As I look forward to our next phase of ministry I continually find that I'm passionate about redemption. At the core of our faith is the practice of redemption. I'm finding that so many places, people and organizations are in need of redemption.

I know that its far easier to wipe the slate clean... but I find incredible value in transformation and change. Brokenness to beauty is more appealing to me than simply creating beauty from a clean slate. Both have value but there is a history, a story, an appealing attribute about taking what was once tossed aside and seeing new life breathed into it.

I think that's what draws me to cities. Cities have the marks of wear and tear. As you walk around a city in areas yet to be redeemed you can see stories. Stories of what once was, stories of pain, stories of hope.

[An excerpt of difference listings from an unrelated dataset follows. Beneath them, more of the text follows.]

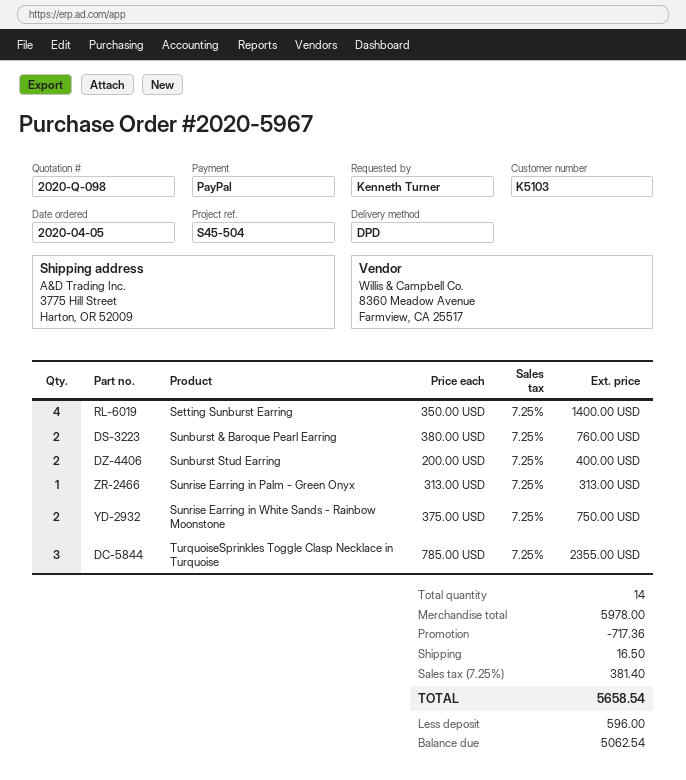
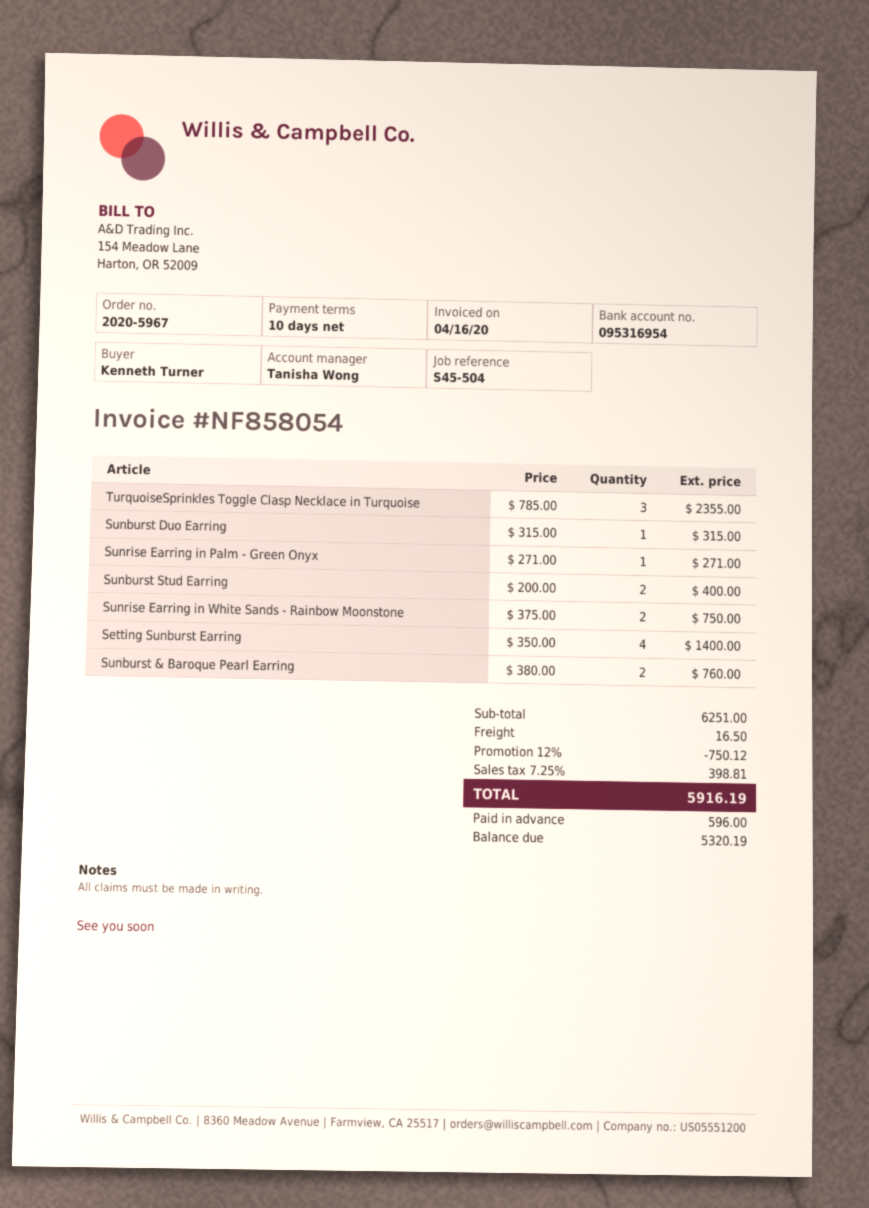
Sunrise Earring in Palm - Green Onyx: 1 x 313.00 = 313.00 -> 1 x 271.00 = 271.00
Sunburst Duo Earring: none -> 1 x 315.00 = 315.00
subtotal: 5978.00 -> 6251.00
discount: 717.36 -> 750.12
tax: 7.25% = 381.40 -> 7.25% = 398.81
total: 5658.54 -> 5916.19
balance: 5062.54 -> 5320.19

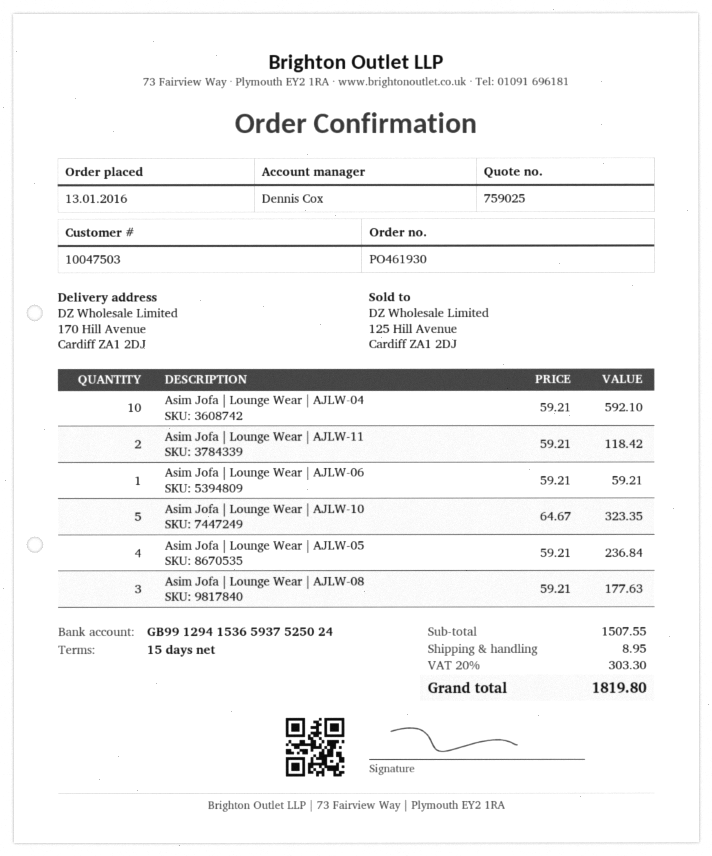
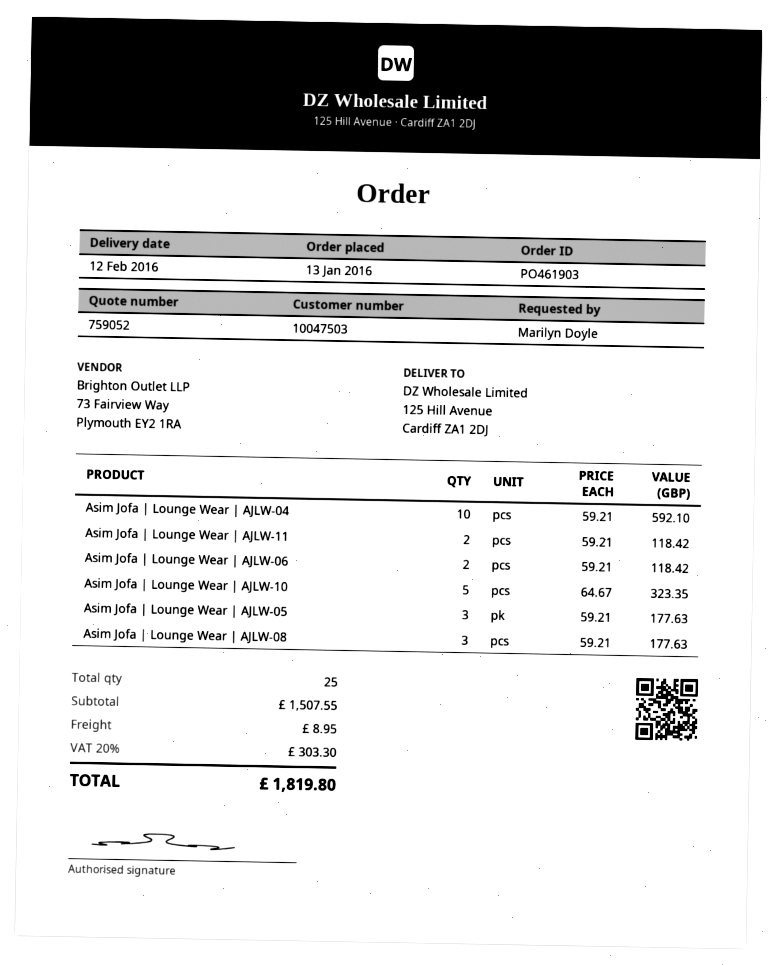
quote number: 759025 -> 759052
order number: PO461930 -> PO461903
ship to: 170 Hill Avenue, Cardiff ZA1 2DJ -> 125 Hill Avenue, Cardiff ZA1 2DJ
Asim Jofa | Lounge Wear | AJLW-06: 1 x 59.21 = 59.21 -> 2 x 59.21 = 118.42
Asim Jofa | Lounge Wear | AJLW-05: 4 x 59.21 = 236.84 -> 3 x 59.21 = 177.63

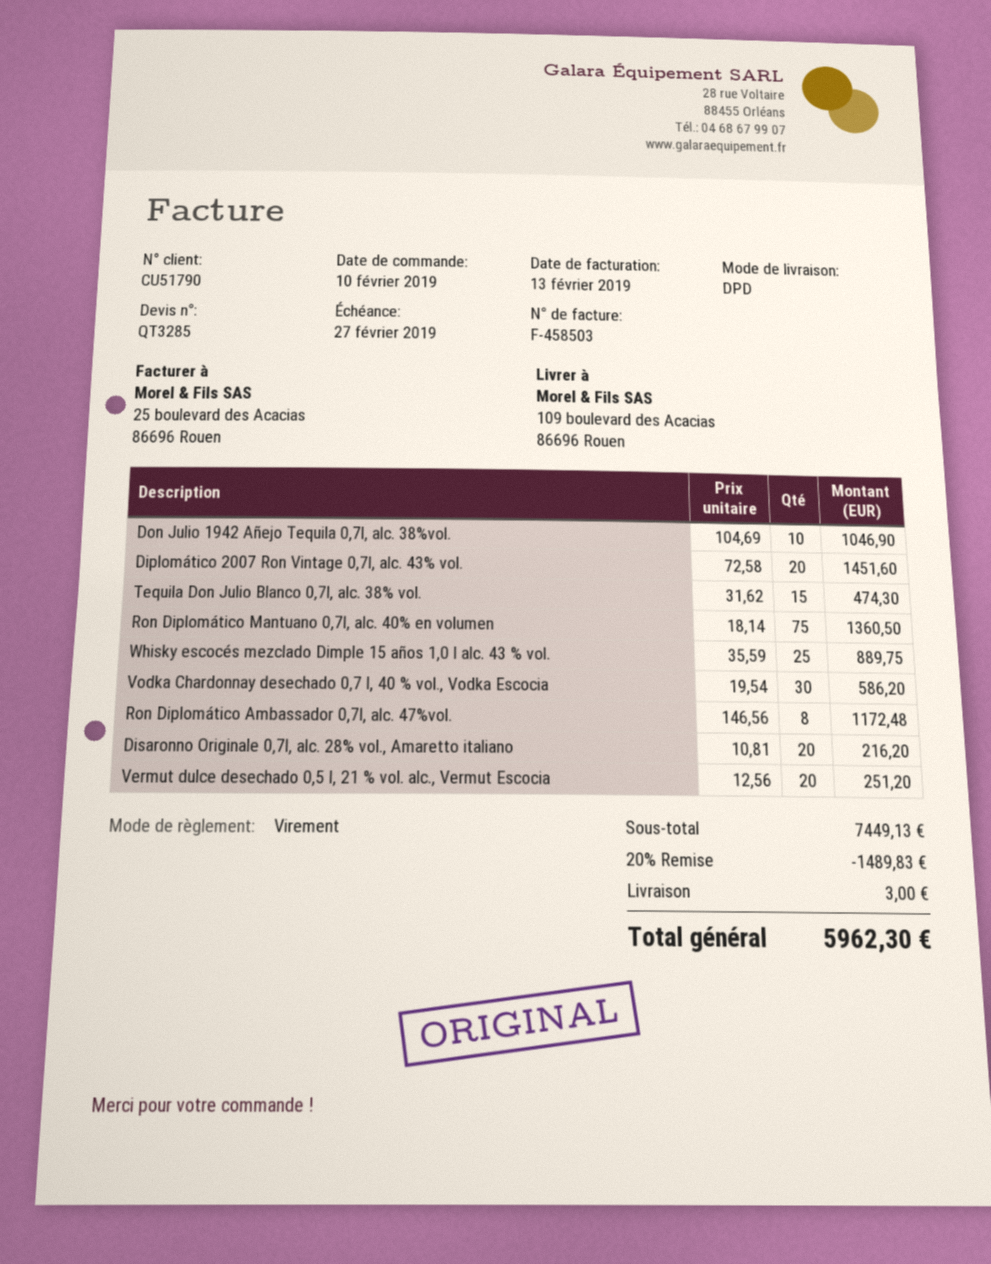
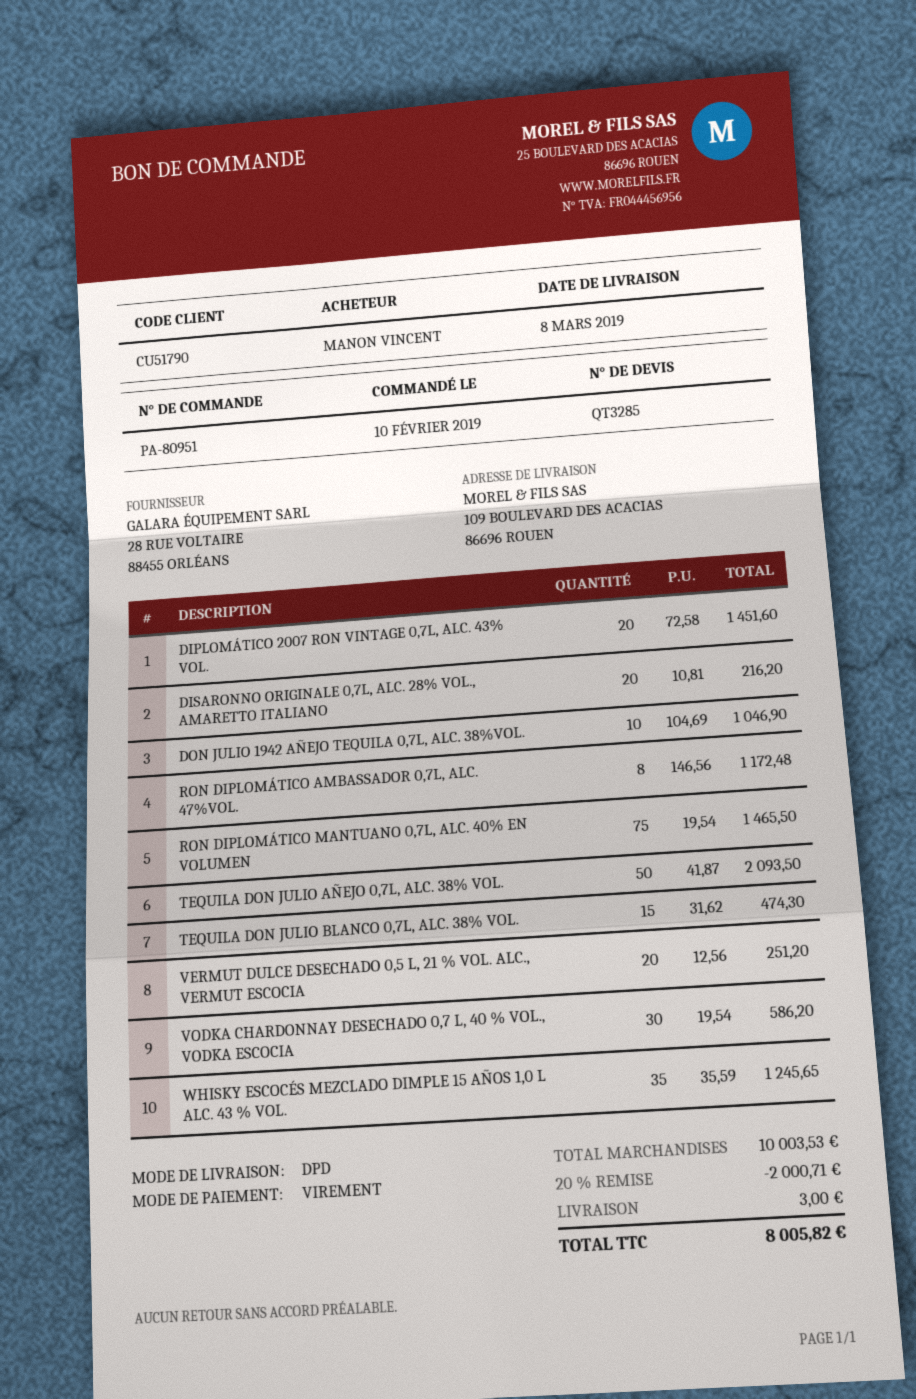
Ron Diplomático Mantuano 0,7l, alc. 40% en volumen: 75 x 18.14 = 1360.50 -> 75 x 19.54 = 1465.50
Whisky escocés mezclado Dimple 15 años 1,0 l alc. 43 % vol.: 25 x 35.59 = 889.75 -> 35 x 35.59 = 1245.65
TEQUILA DON JULIO AÑEJO 0,7L, ALC. 38% VOL.: none -> 50 x 41.87 = 2093.50
subtotal: 7449.13 -> 10003.53
discount: 20% = 1489.83 -> 20% = 2000.71
total: 5962.30 -> 8005.82

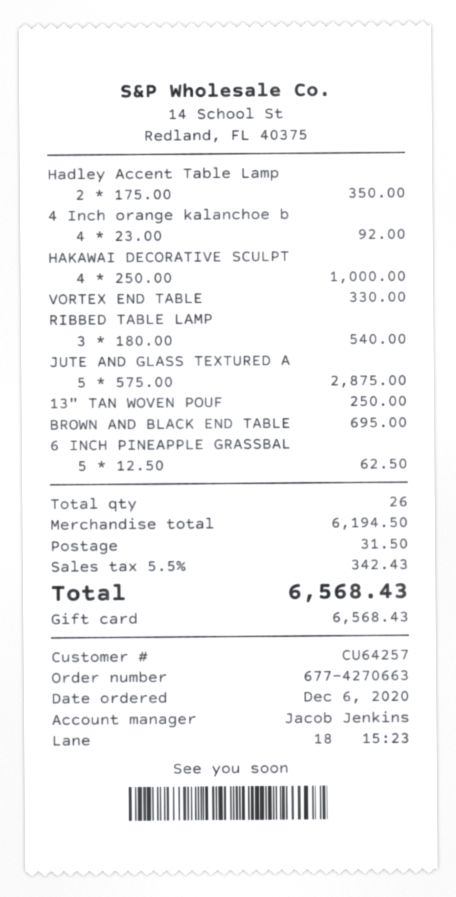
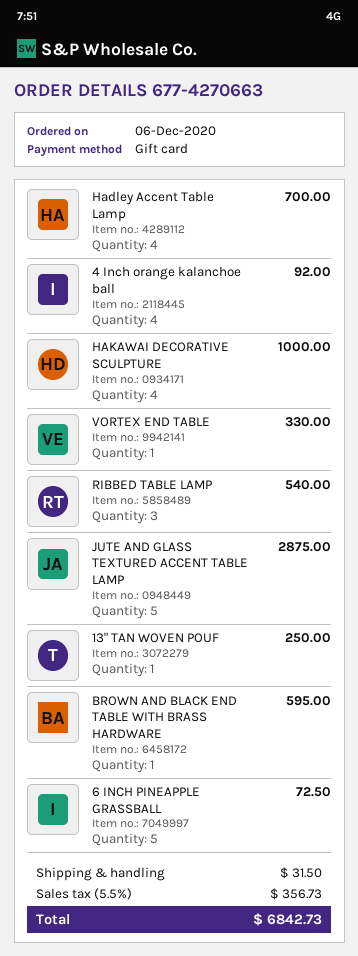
Hadley Accent Table Lamp: 2 for 350.00 -> 4 for 700.00
BROWN AND BLACK END TABLE: 1 for 695.00 -> 1 for 595.00
6 INCH PINEAPPLE GRASSBAL: 5 for 62.50 -> 5 for 72.50
tax: 5.5% = 342.43 -> 5.5% = 356.73
total: 6568.43 -> 6842.73

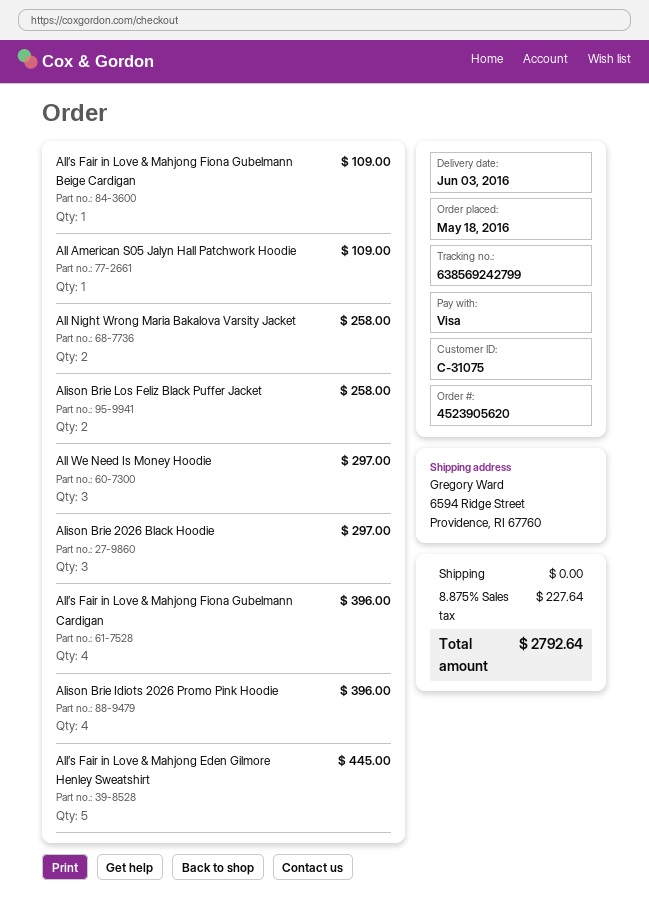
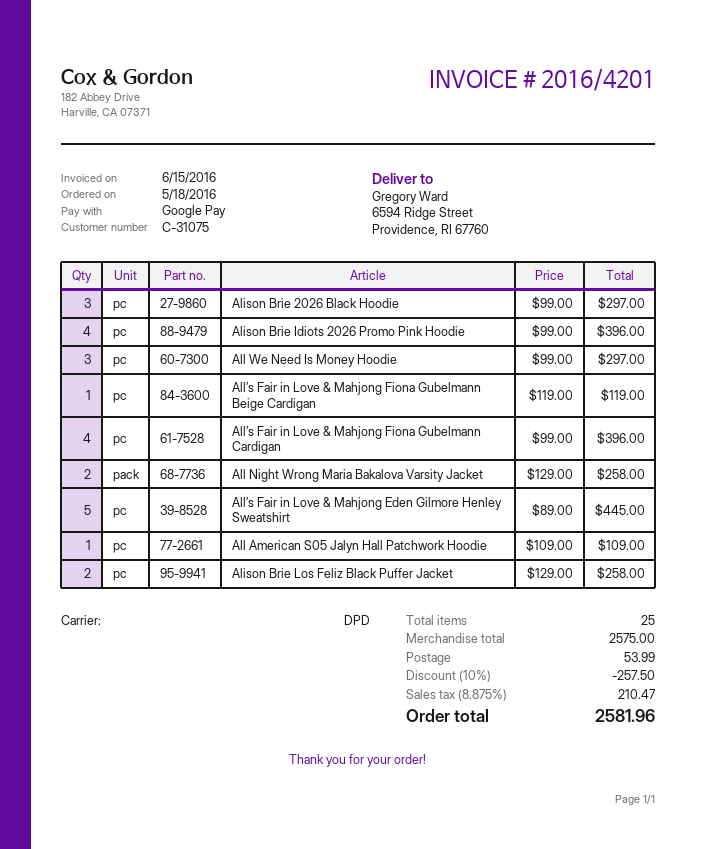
payment method: Visa -> Google Pay
All’s Fair in Love & Mahjong Fiona Gubelmann Beige Cardigan: 1 for 109.00 -> 1 for 119.00
discount: none -> 10% = 257.50
shipping: 0.00 -> 53.99
tax: 8.875% = 227.64 -> 8.875% = 210.47
total: 2792.64 -> 2581.96

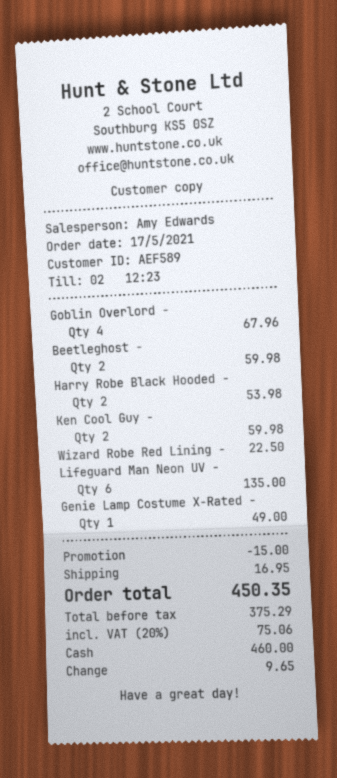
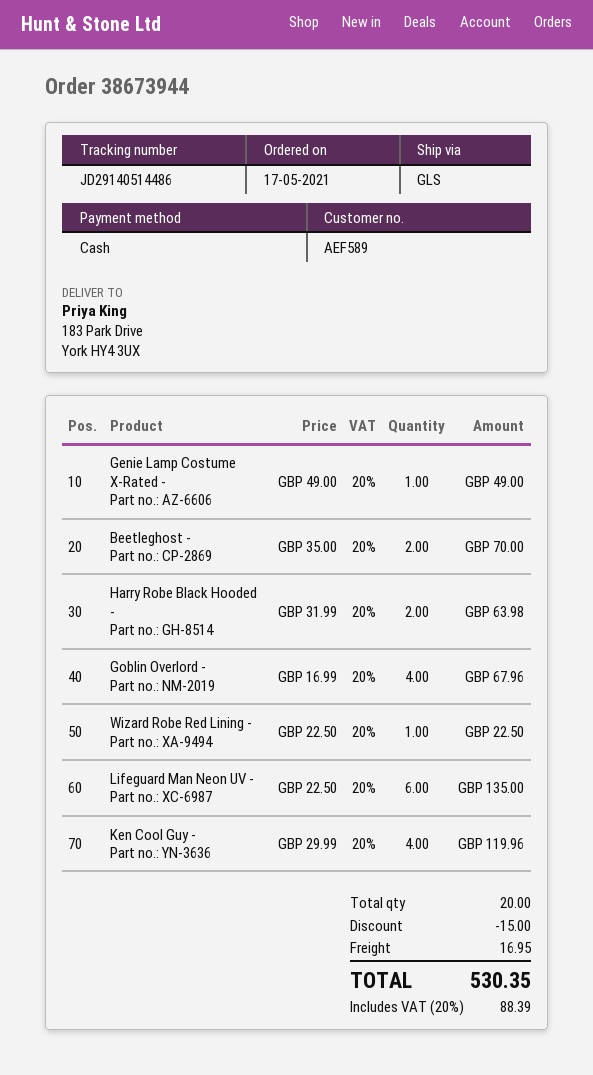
Beetleghost -: 2 for 59.98 -> 2 for 70.00
Harry Robe Black Hooded -: 2 for 53.98 -> 2 for 63.98
Ken Cool Guy -: 2 for 59.98 -> 4 for 119.96
tax: 20% = 75.06 -> 20% = 88.39
total: 450.35 -> 530.35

As I walk through a neighborhood I'm reminded of the thousands of overlapping stories that exist.

Another thing that keeps my heart beating for the redemption of cities is that there are people who are actively and quietly working to make their part of the landscape a little bit better. These are ministries you will never hear about and they work in places you would never ever take your family but they are our brothers and sisters in Christ. They are missionaries sent by God to transform their community. They bring hope, they bring Jesus.

My heart beats for these heroes of God. I long to see the redemption song sweep through their communities.

Some have asked me why I don't personally go and set up shop inside a city community. Honestly its because I don't see myself being the most effective there. I believe God has prepared me to be an advocate, an awareness-raiser, a fund-raiser, strategist and servant to my heroes doing the work. I wouldn't be as effective as I could be by copying someone else's work. I have found my uniqueness.

My passion is for redemption. My passion is for the Red Letters of Jesus. My passion is to build a ministry that will intentionally spur on the redemption and transformation of our nation's cities. It will come to pass.

Please continue to pray for me, pray for my heroes in the city and pray for our future as we continue to listen to God's voice.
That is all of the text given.